Have you ever downed an entire package of chips, crackers, or cookies? Ate pizza or cake until you felt sick? Drank more coffee or wine than your body wanted?
Do you remember how you were feeling at the time?
I ask because sometimes we overeat to help distract us from emotional pain. Think about it—have you noticed that sometimes when you overeat you’re not hungry at all? What you are is lonely. Or angry. Or sad. Or resentful. Or frustrated. Or something else.
So what hurt are YOU holding on to?
Tap Into the Power of Forgiveness
Wouldn’t it be more effective to address your uncomfortable feelings? The best, most thorough, most divinely perfect way to do that is forgiveness.
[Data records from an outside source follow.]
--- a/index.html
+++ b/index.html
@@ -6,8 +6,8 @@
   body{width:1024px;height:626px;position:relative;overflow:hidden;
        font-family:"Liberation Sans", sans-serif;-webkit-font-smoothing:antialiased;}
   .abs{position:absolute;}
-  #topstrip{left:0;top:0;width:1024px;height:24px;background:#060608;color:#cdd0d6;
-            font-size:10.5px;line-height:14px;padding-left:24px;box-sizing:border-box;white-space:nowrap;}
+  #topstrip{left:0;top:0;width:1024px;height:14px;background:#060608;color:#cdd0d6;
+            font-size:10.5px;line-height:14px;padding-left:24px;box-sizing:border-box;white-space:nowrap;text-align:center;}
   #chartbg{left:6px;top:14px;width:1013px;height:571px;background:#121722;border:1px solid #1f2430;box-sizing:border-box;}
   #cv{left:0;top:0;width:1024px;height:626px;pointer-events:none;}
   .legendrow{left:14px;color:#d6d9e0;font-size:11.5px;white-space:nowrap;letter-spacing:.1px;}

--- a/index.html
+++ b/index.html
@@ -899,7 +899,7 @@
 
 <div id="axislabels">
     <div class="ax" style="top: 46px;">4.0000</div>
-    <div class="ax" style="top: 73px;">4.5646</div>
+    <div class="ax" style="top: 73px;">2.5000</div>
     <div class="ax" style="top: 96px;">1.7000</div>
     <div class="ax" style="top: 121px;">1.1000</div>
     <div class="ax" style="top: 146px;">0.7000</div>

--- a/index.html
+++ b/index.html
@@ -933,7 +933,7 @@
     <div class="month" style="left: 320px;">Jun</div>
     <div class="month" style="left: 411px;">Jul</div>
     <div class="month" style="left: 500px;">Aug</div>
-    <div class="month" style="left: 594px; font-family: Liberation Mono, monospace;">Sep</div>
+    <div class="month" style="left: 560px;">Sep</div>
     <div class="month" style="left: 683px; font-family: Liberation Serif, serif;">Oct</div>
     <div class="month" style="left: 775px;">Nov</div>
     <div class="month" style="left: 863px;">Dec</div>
Forgiving is not easy, even for the most enlightened among us. If you’ve been allowing your present health to be controlled by past hurts, I urge you to commit to forgiving. These steps can help:
- Talk to sympathetic friends and family about your desire to forgive. Chatting with others is tremendously comforting.
- Write a letter to the person you’d like to forgive. You can decide whether or not you send it.
- See the situation from the other person’s perspective—your own perspective may change.
- Don’t forget to forgive yourself. Sometimes we can be harshest with ourselves.
- Understand that you are responsible for your own attitude. Don’t let holding a grudge keep you from feeling free, open, and powerful in your own life.
Forgive and watch how much easier your relationship with eating becomes.